--- START ---
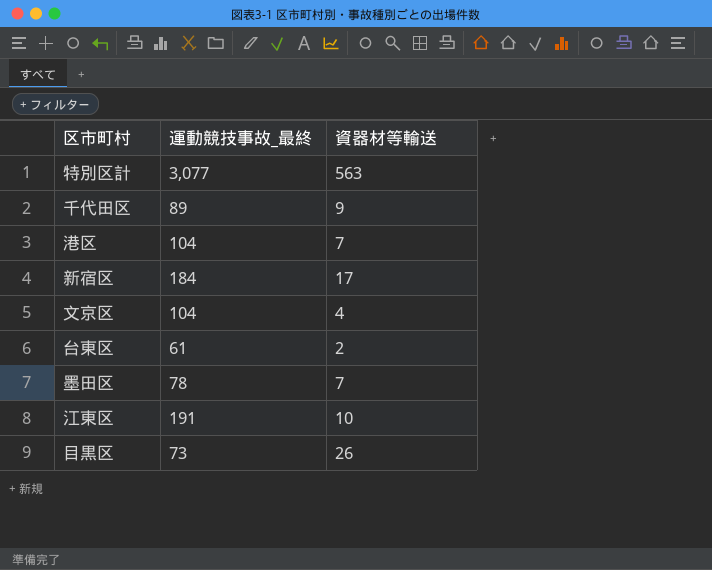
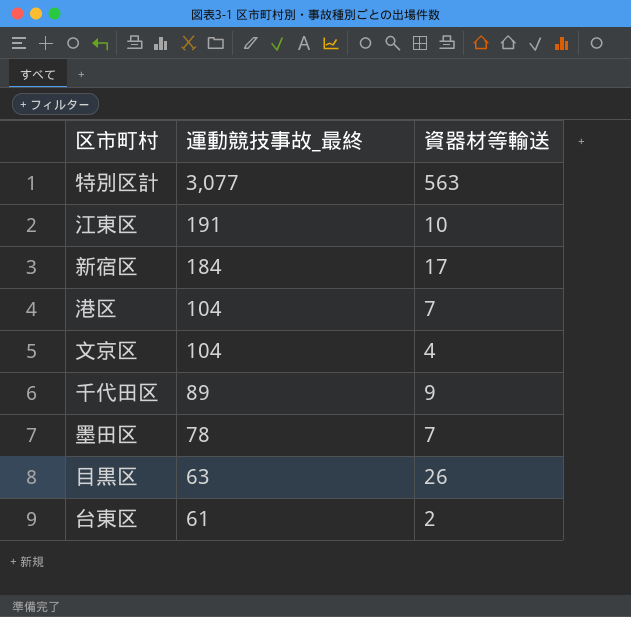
row order: none -> 運動競技事故_最終 descending
目黒区 | 運動競技事故_最終: 73 -> 63

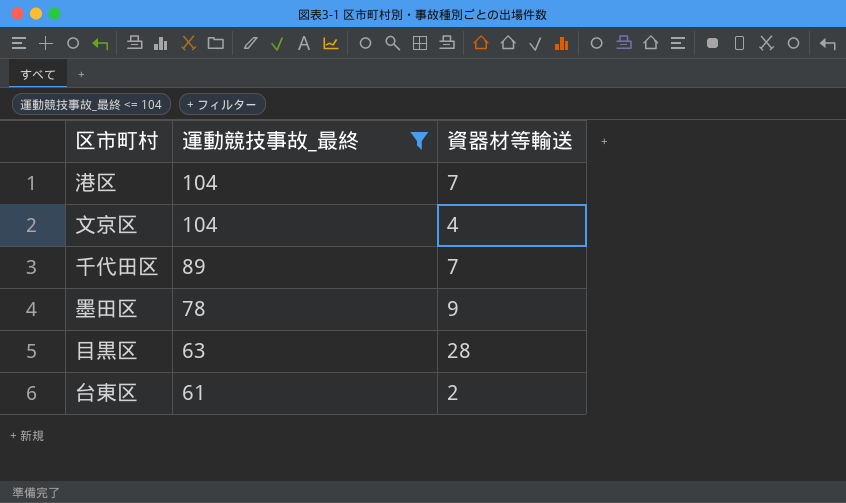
filter: none -> 運動競技事故_最終 <= 104
千代田区 | 資器材等輸送: 9 -> 7
墨田区 | 資器材等輸送: 7 -> 9
目黒区 | 資器材等輸送: 26 -> 28

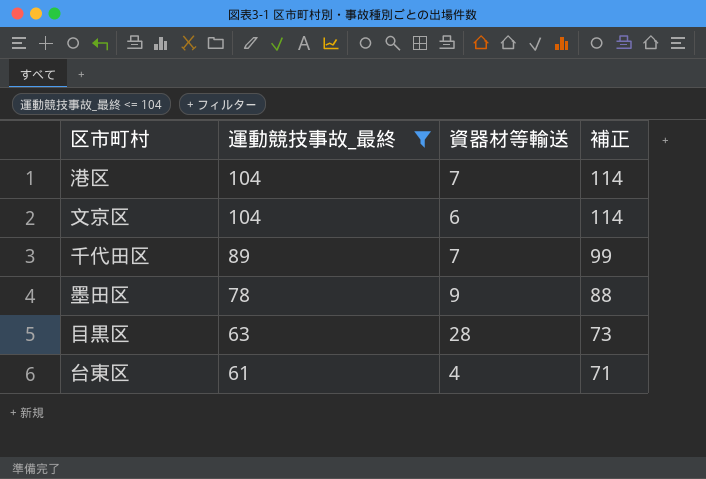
column 補正 | formula: none -> [運動競技事故_最終] + 10
文京区 | 資器材等輸送: 4 -> 6
台東区 | 資器材等輸送: 2 -> 4

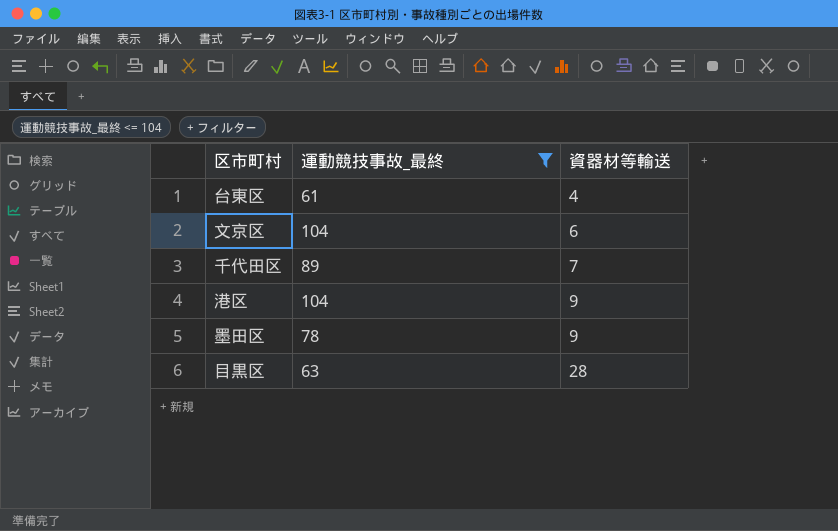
row order: 運動競技事故_最終 descending -> 資器材等輸送 ascending
column 補正 | formula: [運動競技事故_最終] + 10 -> none
港区 | 資器材等輸送: 7 -> 9

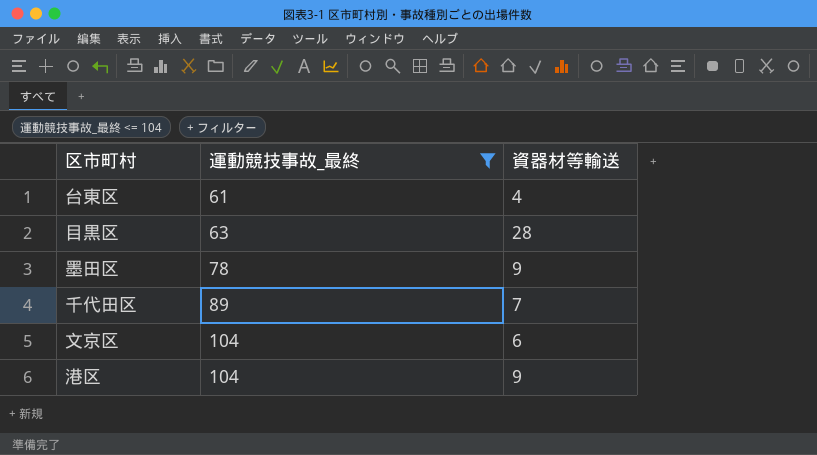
row order: 資器材等輸送 ascending -> 運動競技事故_最終 ascending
--- END ---
Problem requirements: From the line containing "墨田区 | 資器材等輸送: 7 -> 9" down to the last line of the records above, repeat every line exactly and nothing else, dropping any pictures.

Response:
墨田区 | 資器材等輸送: 7 -> 9
目黒区 | 資器材等輸送: 26 -> 28

column 補正 | formula: none -> [運動競技事故_最終] + 10
文京区 | 資器材等輸送: 4 -> 6
台東区 | 資器材等輸送: 2 -> 4

row order: 運動競技事故_最終 descending -> 資器材等輸送 ascending
column 補正 | formula: [運動競技事故_最終] + 10 -> none
港区 | 資器材等輸送: 7 -> 9

row order: 資器材等輸送 ascending -> 運動競技事故_最終 ascending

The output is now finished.